* _HOW TO COMPLETE THIS TASK_
Of all the lines in the entries below, give again exactly those starting at the line containing "Revell Blue Angels" and ending at the line containing "total: 216.43 -> 168.04", both ends included, and no others.

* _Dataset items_
==============================
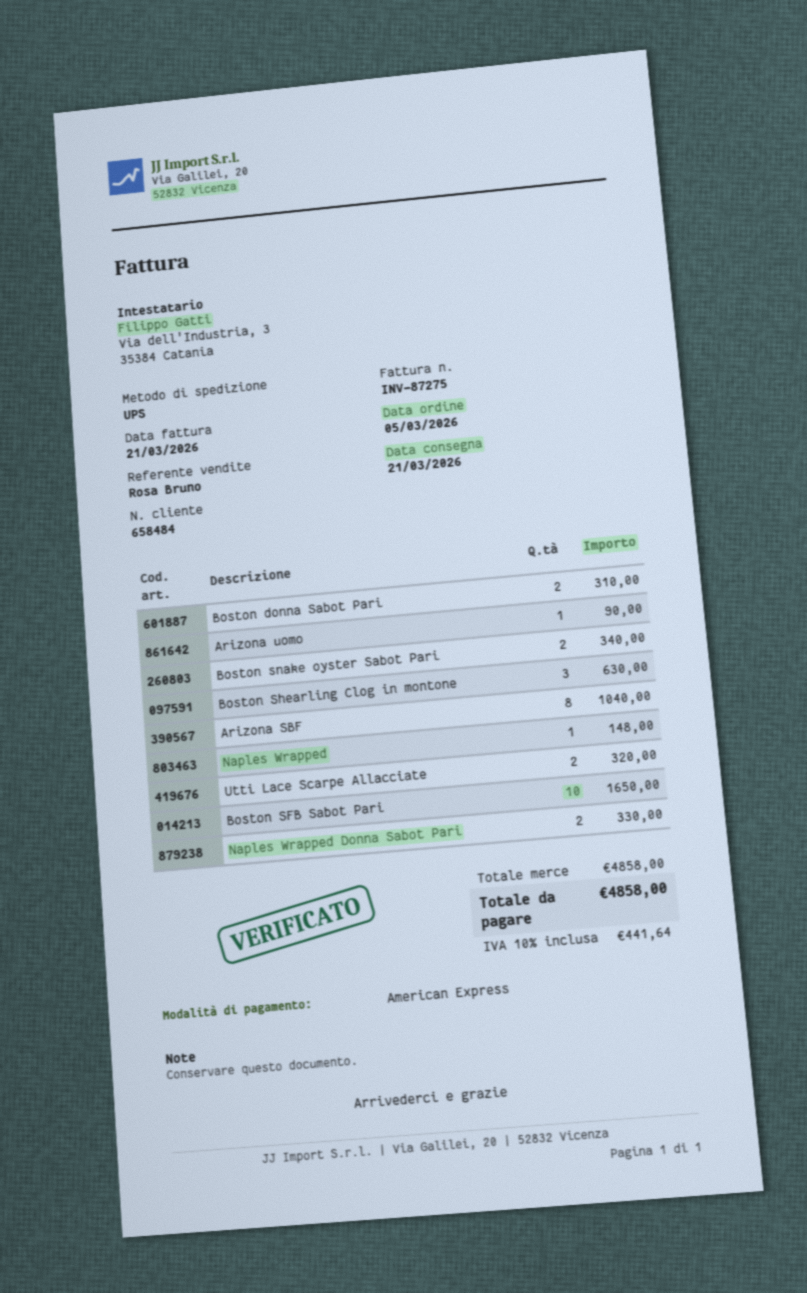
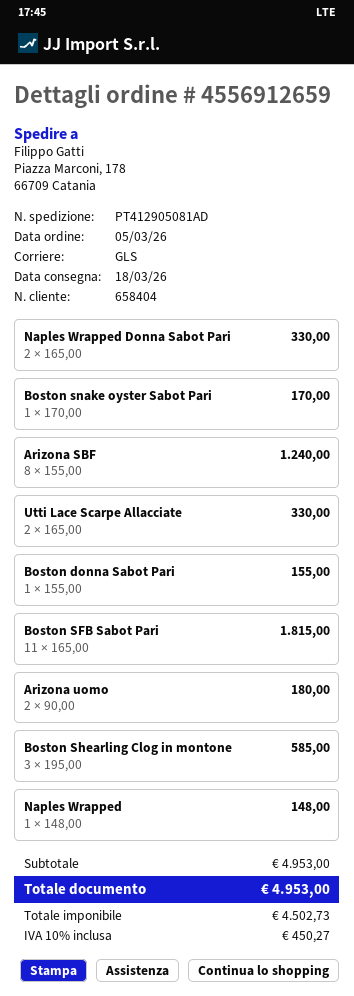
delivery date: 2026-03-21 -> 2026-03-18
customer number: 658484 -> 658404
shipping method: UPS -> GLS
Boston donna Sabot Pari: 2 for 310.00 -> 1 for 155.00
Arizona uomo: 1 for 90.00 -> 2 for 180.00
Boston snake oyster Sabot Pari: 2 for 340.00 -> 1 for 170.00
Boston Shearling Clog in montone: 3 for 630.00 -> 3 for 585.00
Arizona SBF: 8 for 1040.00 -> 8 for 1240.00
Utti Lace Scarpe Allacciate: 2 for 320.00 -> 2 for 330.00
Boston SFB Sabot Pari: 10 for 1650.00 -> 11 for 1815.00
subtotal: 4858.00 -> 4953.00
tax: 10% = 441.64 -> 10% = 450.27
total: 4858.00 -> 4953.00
==============================
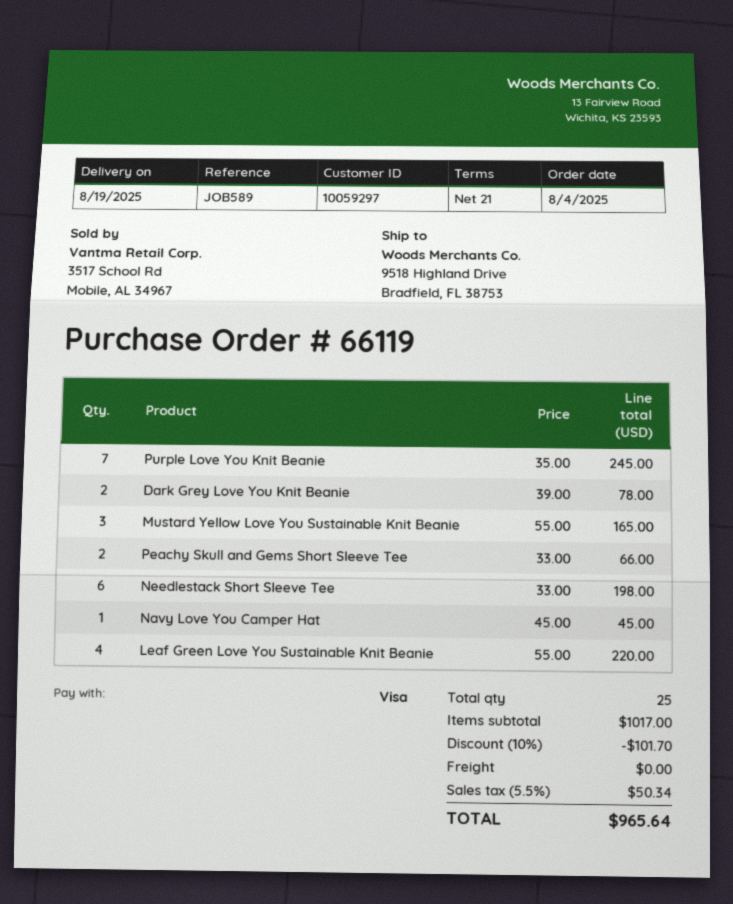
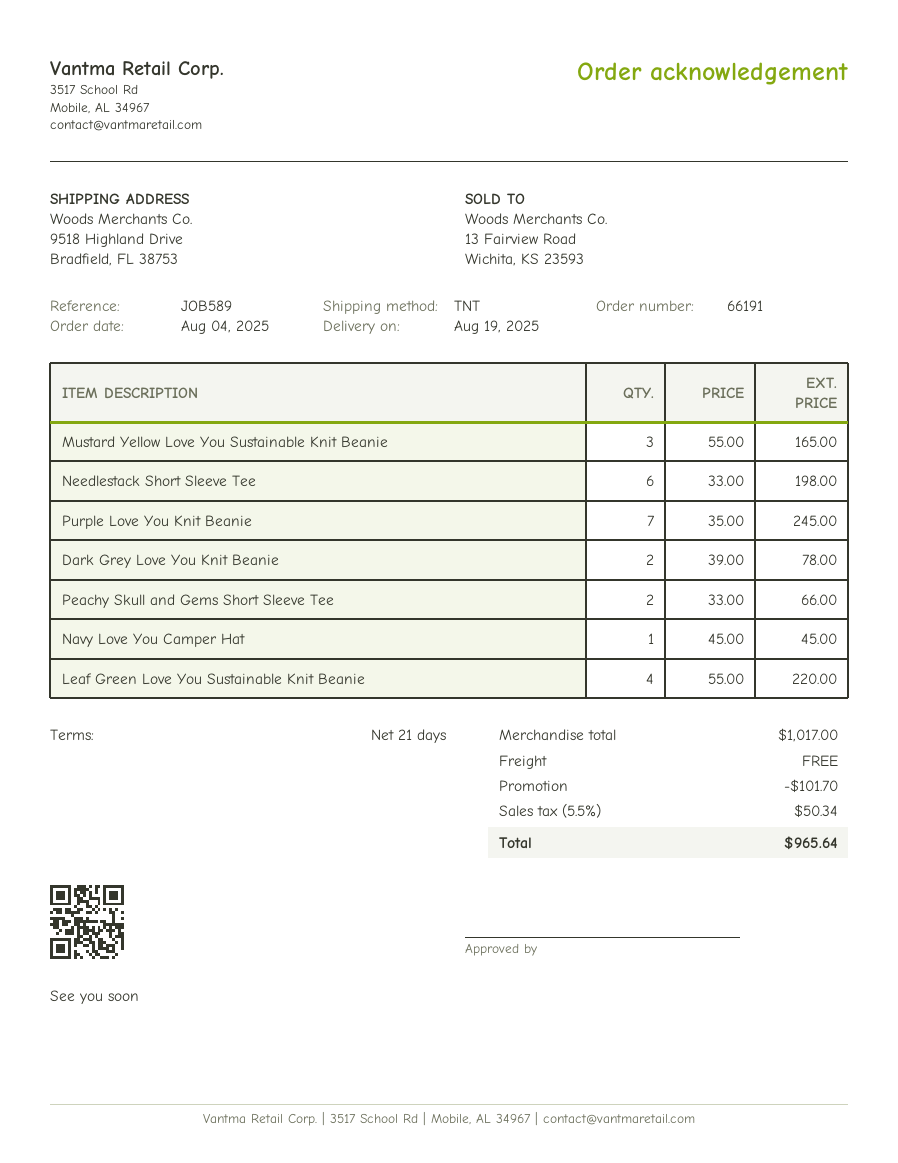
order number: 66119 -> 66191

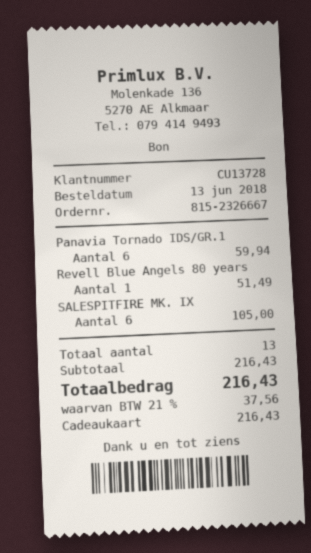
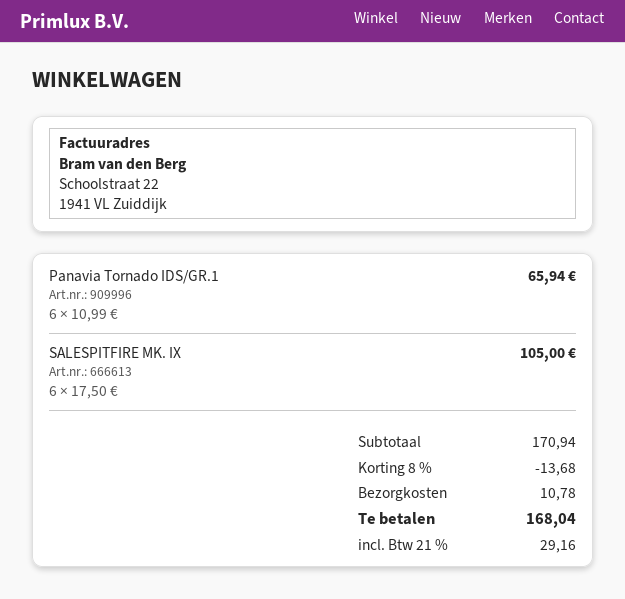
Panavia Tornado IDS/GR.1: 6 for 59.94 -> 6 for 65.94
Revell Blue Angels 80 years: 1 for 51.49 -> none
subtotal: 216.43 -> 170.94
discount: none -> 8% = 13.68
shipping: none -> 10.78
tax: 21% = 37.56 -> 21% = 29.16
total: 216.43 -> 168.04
==============================
* _RESULT FOR THIS EXERCISE_
Revell Blue Angels 80 years: 1 for 51.49 -> none
subtotal: 216.43 -> 170.94
discount: none -> 8% = 13.68
shipping: none -> 10.78
tax: 21% = 37.56 -> 21% = 29.16
total: 216.43 -> 168.04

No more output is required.